Böylesi bir açıklama ne demek oluyordu, Bakan Bayraktar, Başbakan Erdoğan'ı da istifa etmeye davet etmekle ne demek istemişti? Ancak daha bu soru yanıt bulmamışken! Bakan Bayraktar'dan Başbakan'a yönelik yapmış olduğu bu açıklama nedeniyle bir özür ve milletvekilliği istifasından vazgeçtiği haberi geldi!

Dünyanın hangi ülkesinde yaşanan olayların belirlediği gündem, bu kadar hızlı değişebilirdi?

Bu son gelişmeleri, soruşturmaları 'siyasi bir operasyon' olarak niteleyen hükümet, çok tartışmalı bir sürecin ardından HSYK' nın yapısında değişiklik öngören bir yasa çıkarttı. Buna göre HSYK' nın bünyesinde Adalet Bakanı'na hâkim, savcı ve adalet müfettişlerinin atanması, disiplin soruşturmaları, vb birçok konuda geniş yetkiler verildi. Yasanın yürürlüğe girmesiyle, yönetim ve denetim kurulları ile Adalet Akademisi üyelerinin görevlerine son verilecekti.

Yargı sistemi üzerinde Adalet Bakanına çok geniş yetkiler tanıyan bu yasanın yürürlüğe girmesiyle birlikte; muhalefet partileri ve hukuk çevrelerinde, 'hükümet yargıyı kendisine bağladı' yorumlarıyla birlikte, yoğun eleştiriler de başladı.

Bu uygulamanın yurt dışına yansımaları da olmuş, AB Komisyonundan Yapılan açıklamada.

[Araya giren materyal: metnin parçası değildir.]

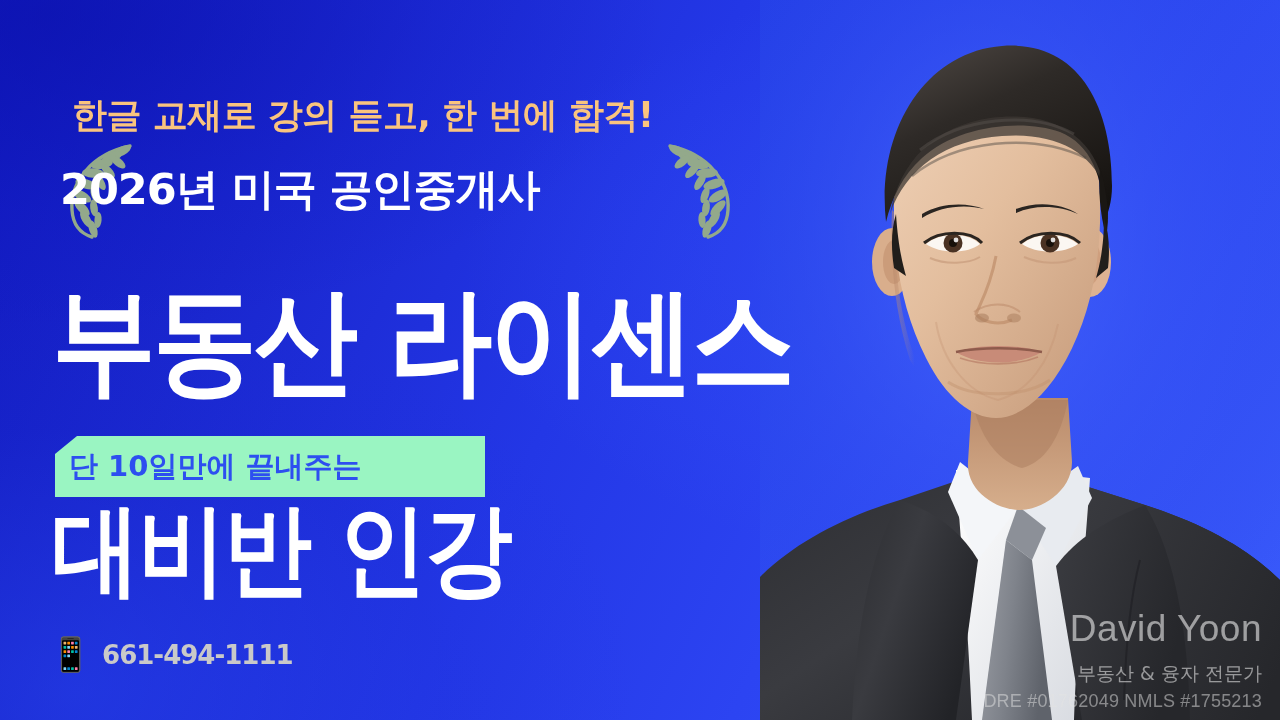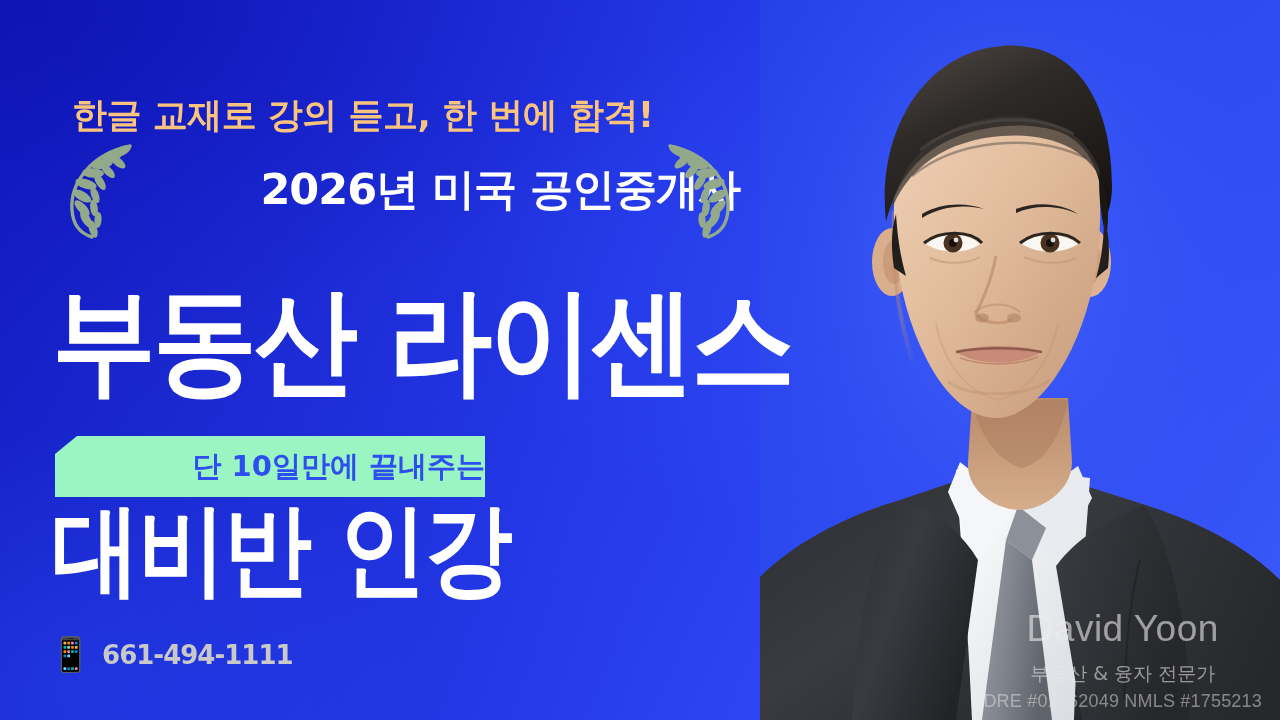--- a/index.html
+++ b/index.html
@@ -99,7 +99,7 @@
     left: 0; right: 0;
     top: 50%;
     transform: translateY(-50%);
-    text-align: right;
+    text-align: left;
     font-size: 43px;
     font-weight: 800;
     color: #FFFFFF;

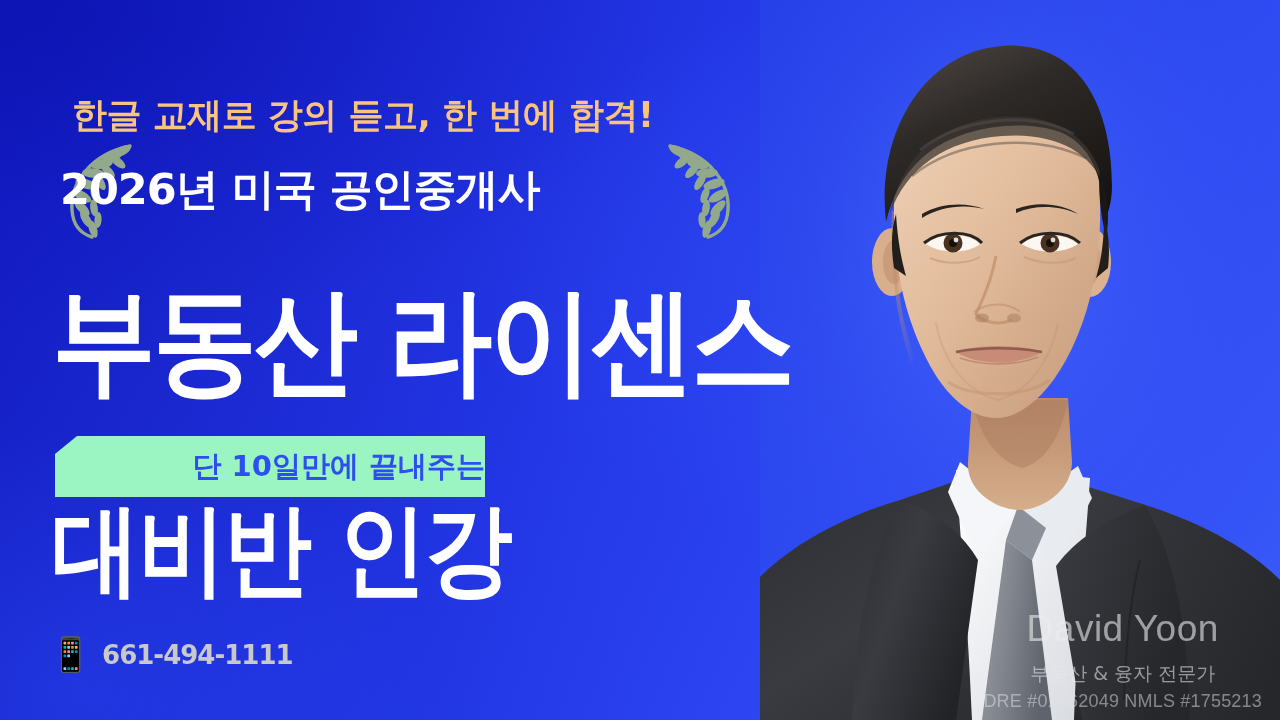--- a/index.html
+++ b/index.html
@@ -133,7 +133,7 @@
     clip-path: polygon(22px 0, 100% 0, 100% 100%, 0 100%, 0 18px);
     display: flex;
     align-items: center;
-    justify-content: flex-end;
+    justify-content: flex-start;
   }
   .badge-text {
     font-size: 29px;

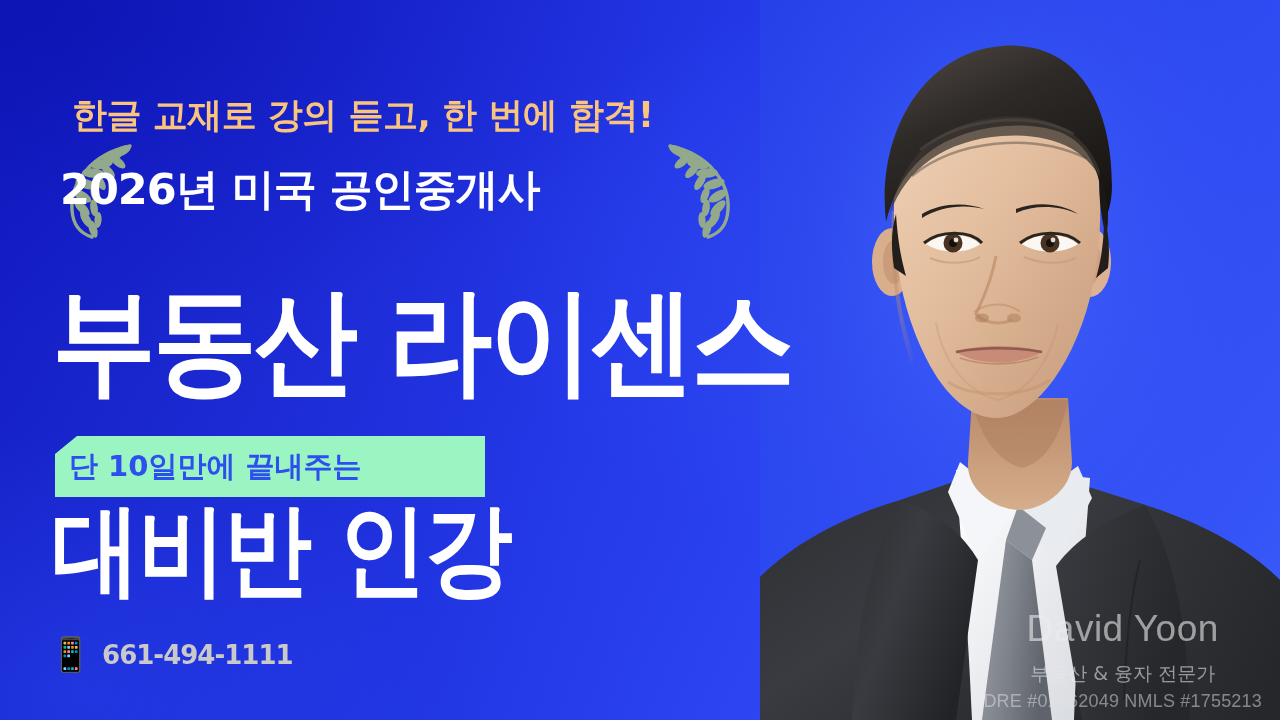--- a/index.html
+++ b/index.html
@@ -198,7 +198,7 @@
     right: 18px;
     bottom: 8px;
     z-index: 6;
-    text-align: center;
+    text-align: right;
     color: rgba(233,233,233,0.62);
     font-family: "Liberation Sans", sans-serif;
   }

Hükümetin atmış olduğu bu adımın; 'hukuk devleti' ve 'kuvvetler ayrılığı' ilkelerine uymadığı gerekçeleriyle birlikte eleştirilmiştir. Ancak, hükümet yapılan bu eleştirileri duymazdan gelerek, yapılan düzenlemenin doğru ve gerekli olduğunu savunmuştur.

Diğer taraftan ana muhalefet partisi ve Barolar Birliği, yeni çıkan bu yasa nedeniyle Anayasa Mahkemesine iptal davası açmıştır.

Anayasa Mahkemesi 11 Nisan 2014 tarihinde vermiş olduğu kararla, yapılan yeni düzenlemenin Adalet Bakanına vermiş olduğu olağanüstü yetkileri Anayasa'ya aykırı bularak iptal etmiştir.

Ortaya çıkan bu yargı tablosu içinde Yüksek Mahkemenin vermiş olduğu bu iptal kararı, bir anda sanki yeni bir umut yaratmış; yargıya olan inancın neredeyse kaybolduğu bir dönemde, insanlarımız için yeni bir umut ışığı belirmiştir.

Çünkü Anayasa Mahkemesinde karar bekleyen ve insanlarımızın hak ve özgürlüklerini doğrudan etkileyecek o kadar çok bireysel başvuru vardır ki!

Bu sonuçları umutla bekleyip hep birlikte göreceğiz.